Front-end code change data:
--- START ---
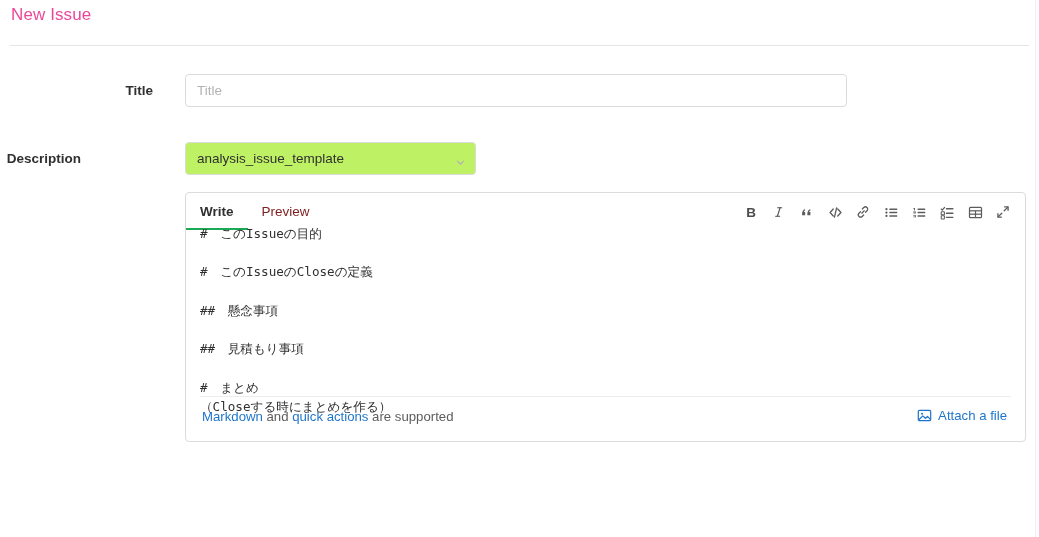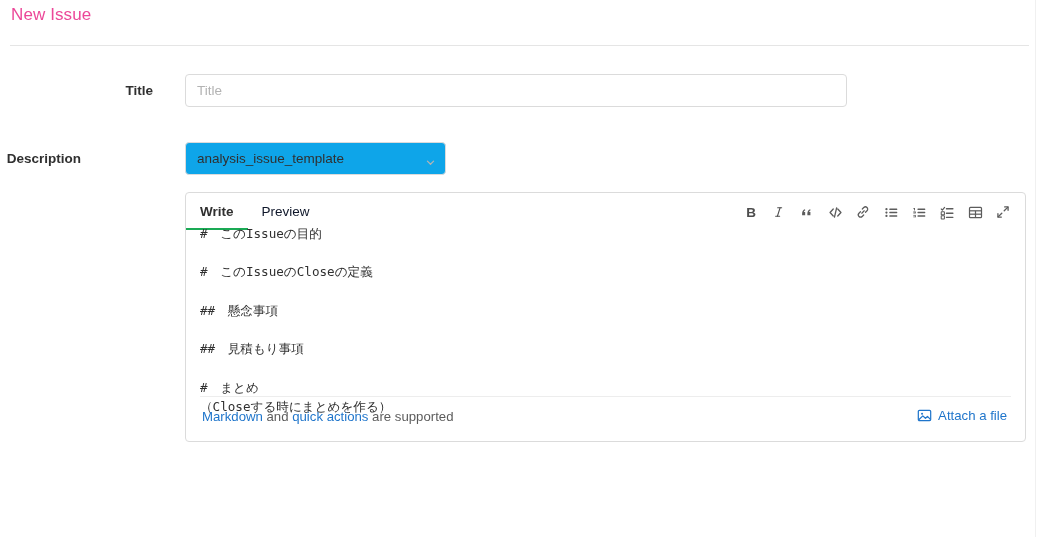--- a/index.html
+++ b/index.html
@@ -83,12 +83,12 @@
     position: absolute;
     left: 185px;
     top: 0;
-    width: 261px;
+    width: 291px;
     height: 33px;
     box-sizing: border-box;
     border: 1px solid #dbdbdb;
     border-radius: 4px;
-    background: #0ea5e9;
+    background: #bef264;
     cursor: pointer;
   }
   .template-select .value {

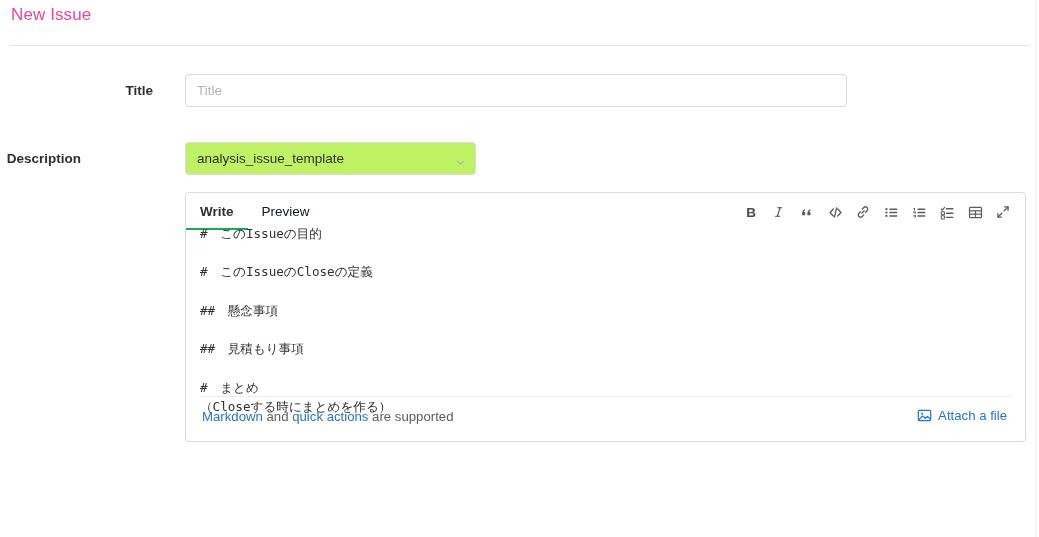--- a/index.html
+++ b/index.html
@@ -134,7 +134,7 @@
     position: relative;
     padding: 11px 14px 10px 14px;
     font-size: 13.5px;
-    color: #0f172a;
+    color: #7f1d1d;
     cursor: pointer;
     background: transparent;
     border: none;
--- END ---
### TASK DIRECTIONS
Reproduce every record in full. Leave out the images.

### EXERCISE SOLUTION
--- a/index.html
+++ b/index.html
@@ -83,12 +83,12 @@
     position: absolute;
     left: 185px;
     top: 0;
-    width: 261px;
+    width: 291px;
     height: 33px;
     box-sizing: border-box;
     border: 1px solid #dbdbdb;
     border-radius: 4px;
-    background: #0ea5e9;
+    background: #bef264;
     cursor: pointer;
   }
   .template-select .value {

--- a/index.html
+++ b/index.html
@@ -134,7 +134,7 @@
     position: relative;
     padding: 11px 14px 10px 14px;
     font-size: 13.5px;
-    color: #0f172a;
+    color: #7f1d1d;
     cursor: pointer;
     background: transparent;
     border: none;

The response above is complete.